■ YOUR GOAL ■
Using the listing below, work out the number of lines in which "stepper" appears; return only that figure.

########################################

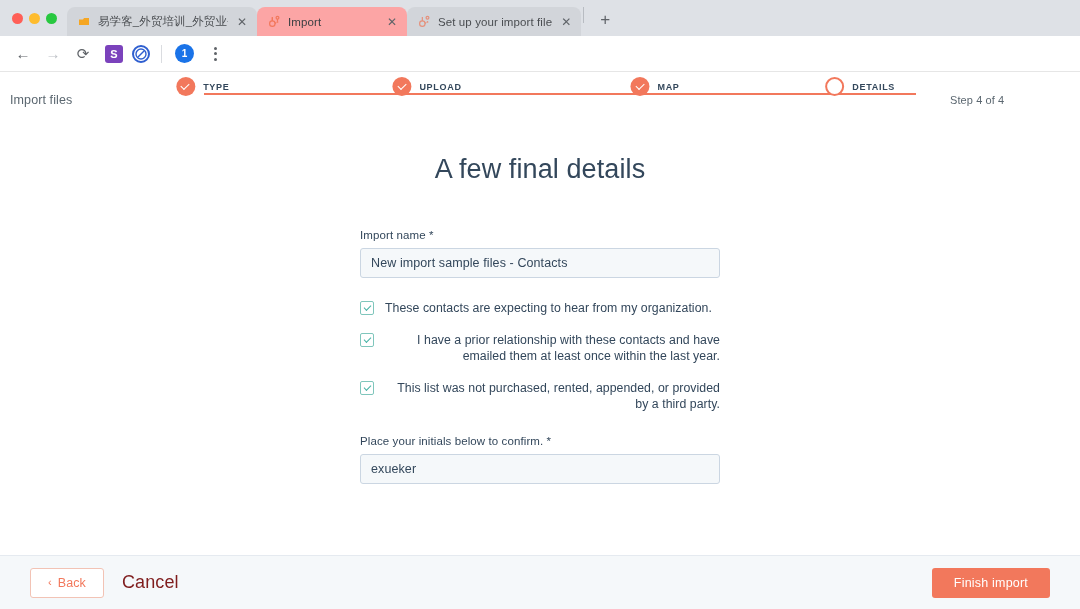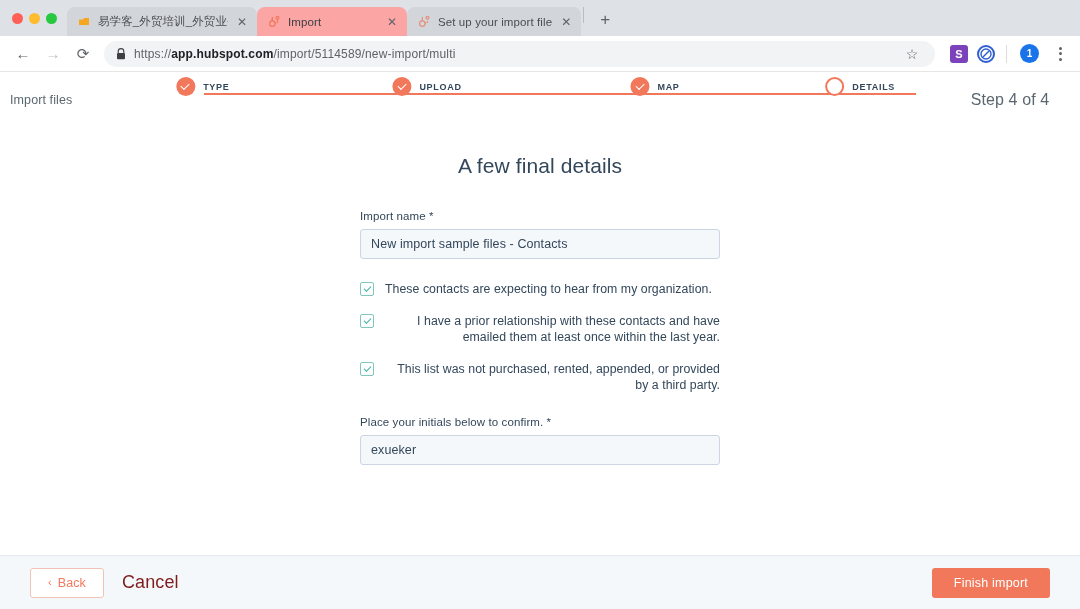--- a/index.html
+++ b/index.html
@@ -337,16 +337,6 @@
     <div class="navbtn disabled">→</div>
     <div class="navbtn">⟳</div>
 
-    <div class="omnibox">
-      <span class="lock">
-        <svg width="10" height="12" viewBox="0 0 10 12">
-            <path d="M2.2 5V3.4a2.8 2.8 0 015.6 0V5" fill="none" stroke="#3c4043" stroke-width="1.1"></path>
-            <rect x="1" y="5" width="8" height="6.2" rx="1" fill="#3c4043"></rect>
-          </svg>
-      </span>
-      <span class="url"><span>https://</span><b>app.hubspot.com</b><span>/import/5114589/new-import/multi</span></span>
-      <span class="star">☆</span>
-    </div>
 
     <div class="ext purple">S</div>
     <div class="ext blue">

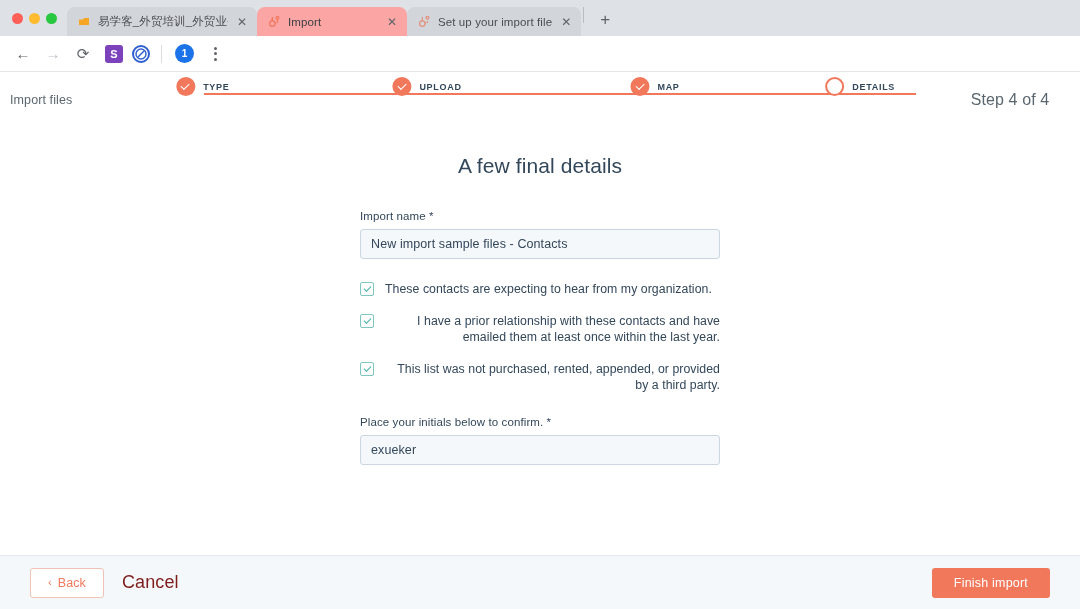--- a/index.html
+++ b/index.html
@@ -163,7 +163,7 @@
   }
   .circle.current { background: #ffffff; border: 2px solid #f2785c; }
   .step-name { font-size: 9px; color: #33475b; letter-spacing: 0.7px; font-weight: 600; white-space: nowrap; }
-  .stepper-count { font-size: 16px; color: #5b6770; width: 120px; flex: 0 0 120px; text-align: center; letter-spacing:.1px;}
+  .stepper-count { font-size: 11px; color: #5b6770; width: 120px; flex: 0 0 120px; text-align: left; letter-spacing:.1px;}
 
   
   .content { flex: 1 1 auto; display: flex; flex-direction: column; align-items: center; padding-top: 26px; }

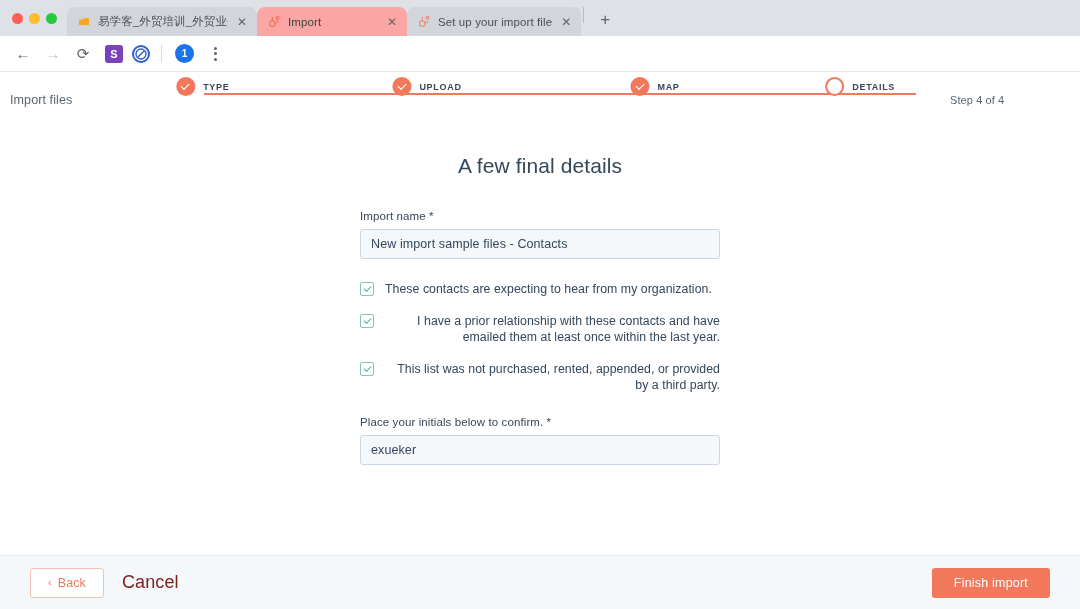--- a/index.html
+++ b/index.html
@@ -168,11 +168,11 @@
   
   .content { flex: 1 1 auto; display: flex; flex-direction: column; align-items: center; padding-top: 26px; }
   .headline {
-    font-size: 21px;
+    font-size: 27px;
     font-weight: 400;
     color: #33475b;
     letter-spacing: 0.1px;
-    margin-bottom: 32px;
+    margin-bottom: 44px;
   }
   .form { width: 360px; }
 

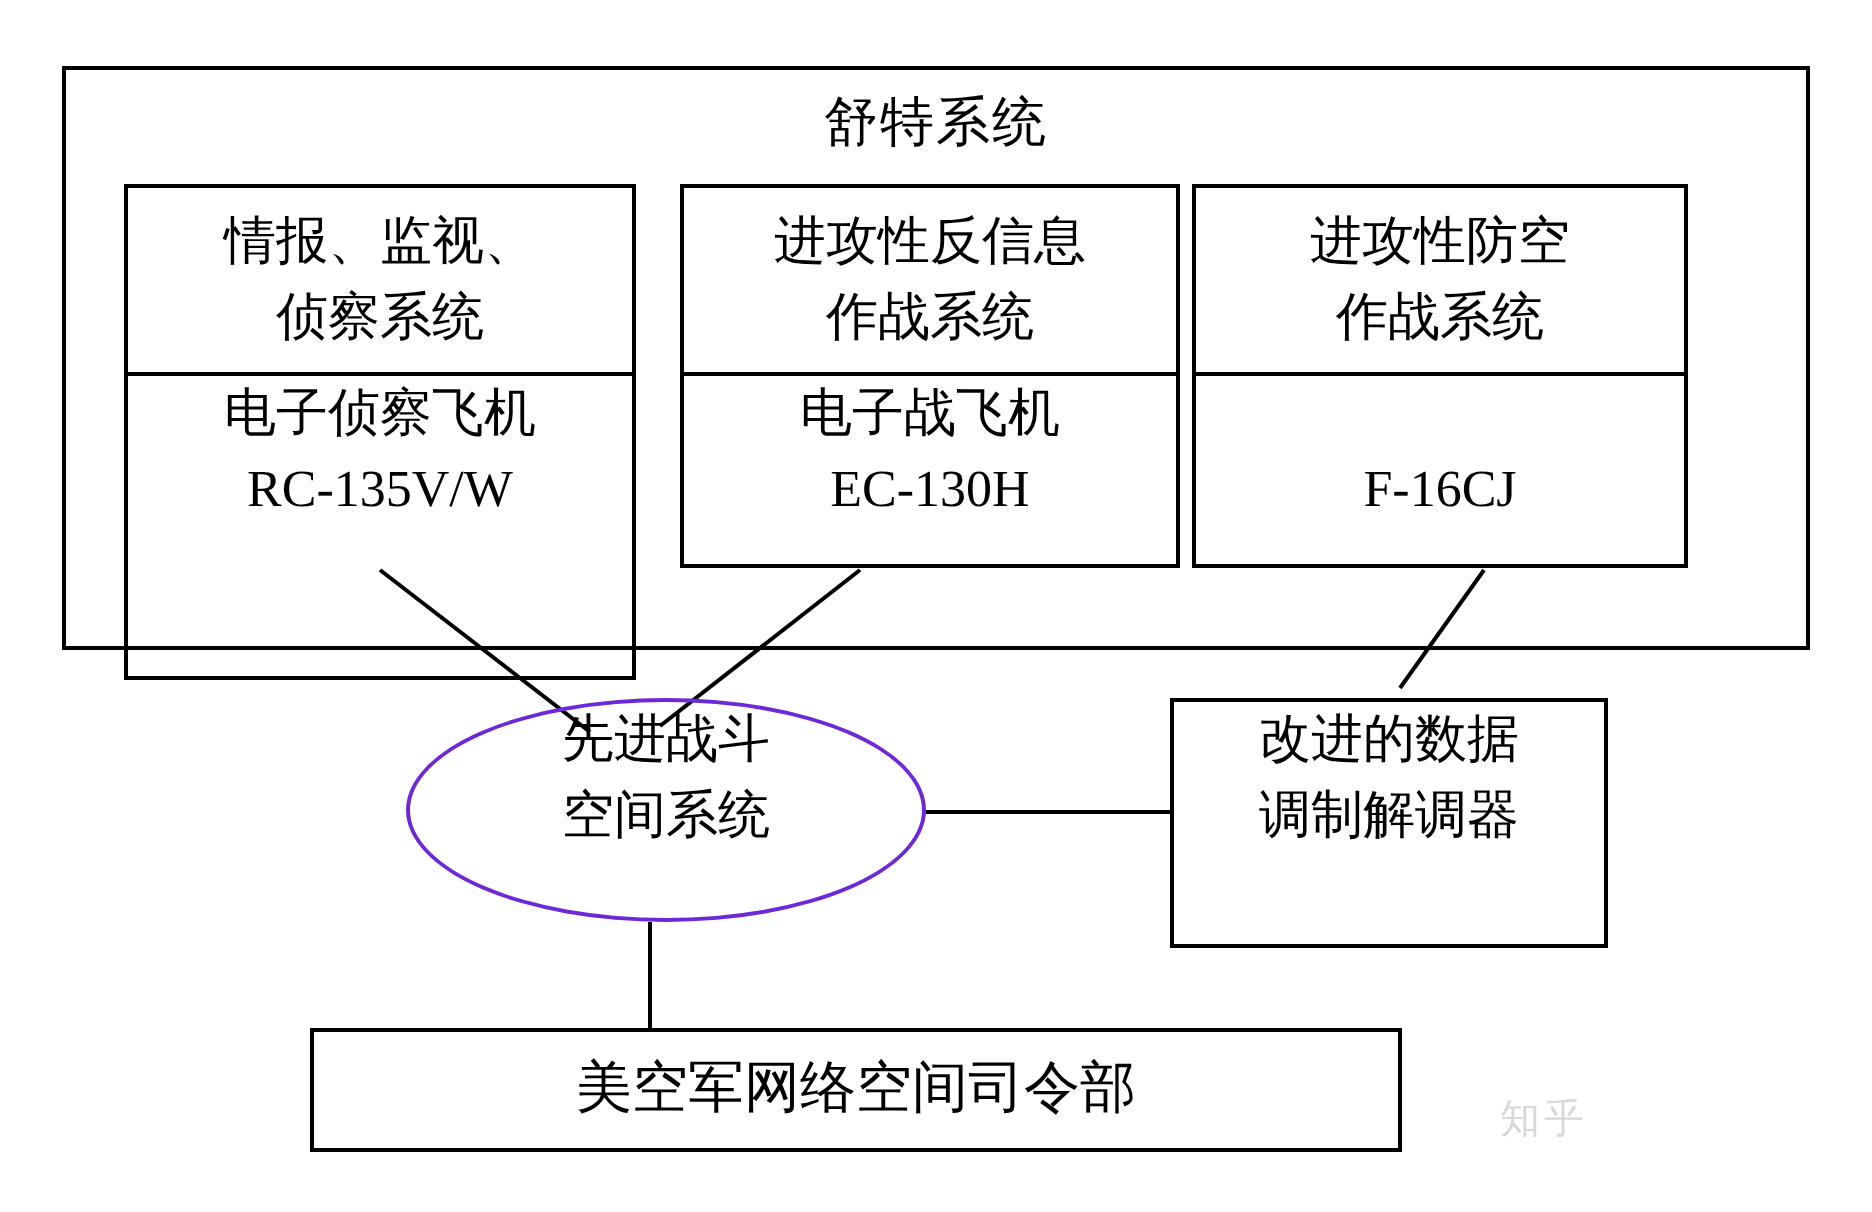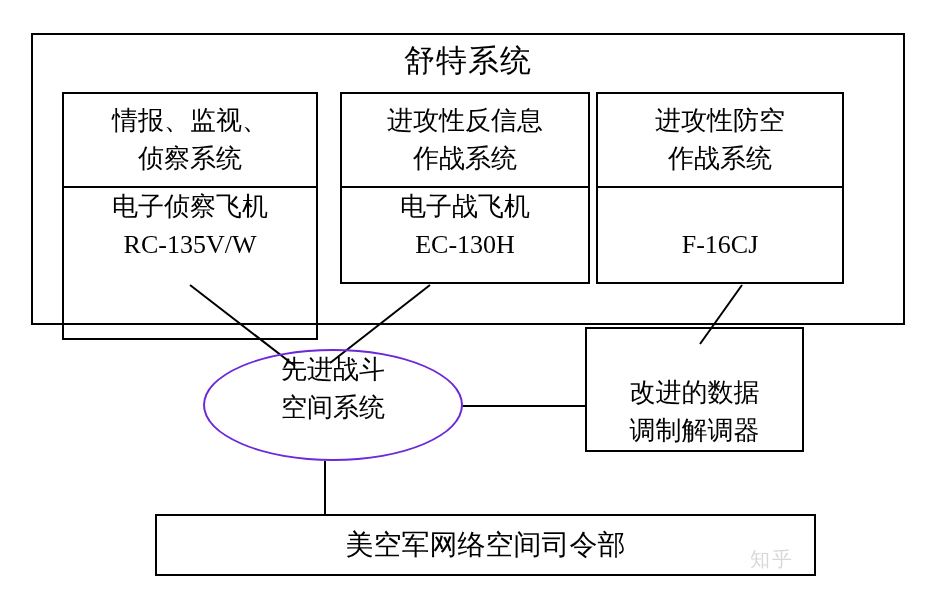--- a/index.html
+++ b/index.html
@@ -44,7 +44,7 @@
     top: 44px;
     width: 874px;
     text-align: center;
-    font-size: 31px;
+    font-size: 27px;
     line-height: 34px;
     letter-spacing: 1px;
   }

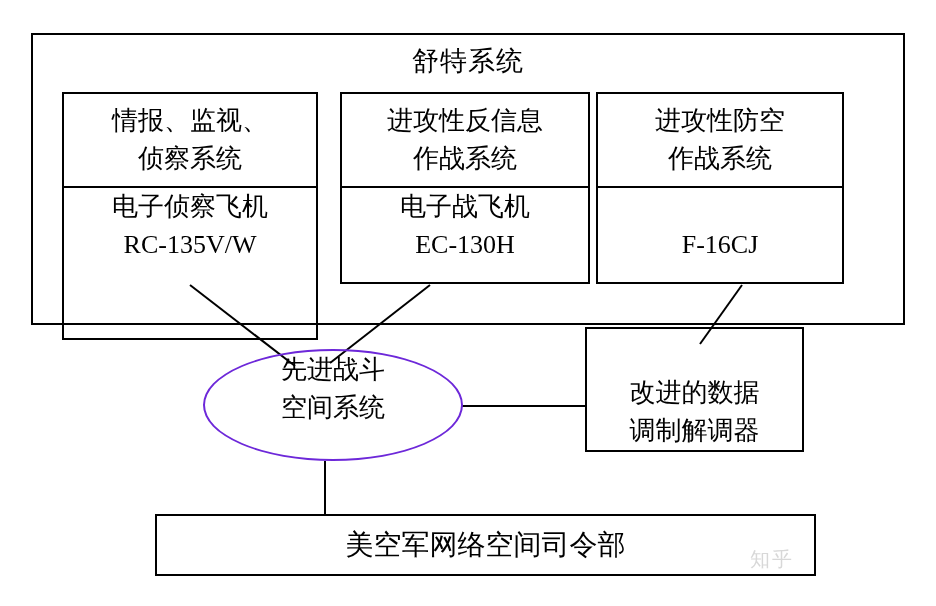--- a/index.html
+++ b/index.html
@@ -104,11 +104,11 @@
 
   .modem-box {
     left: 585px;
-    top: 327px;
+    top: 349px;
     width: 219px;
     height: 125px;
     display: flex;
-    align-items: flex-end;
+    align-items: flex-start;
     justify-content: center;
     text-align: center;
     font-size: 26px;

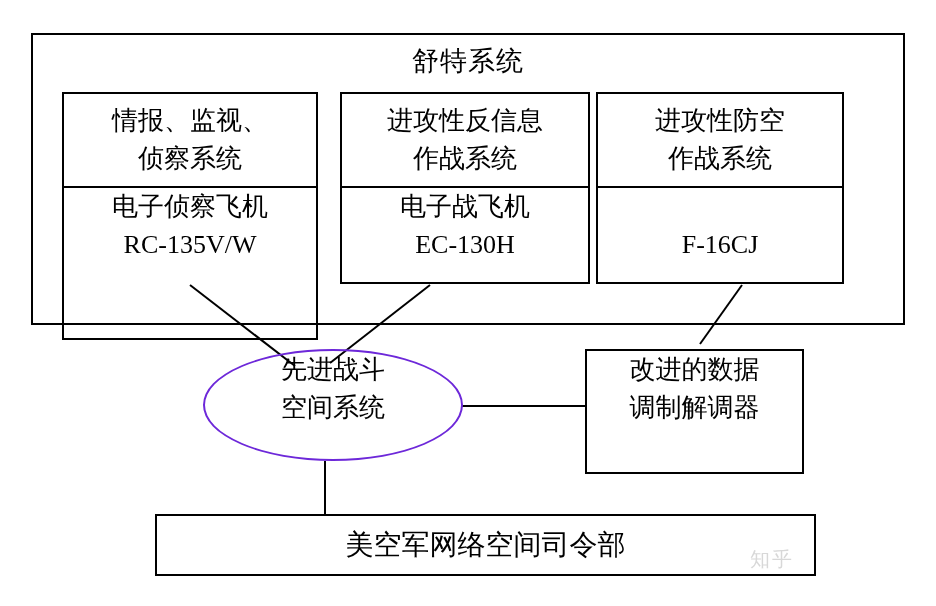--- a/index.html
+++ b/index.html
@@ -118,7 +118,7 @@
   .command-box {
     left: 155px;
     top: 514px;
-    width: 661px;
+    width: 546px;
     height: 62px;
     display: flex;
     align-items: center;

########################################

■ RESULT OF THE EXERCISE ■
2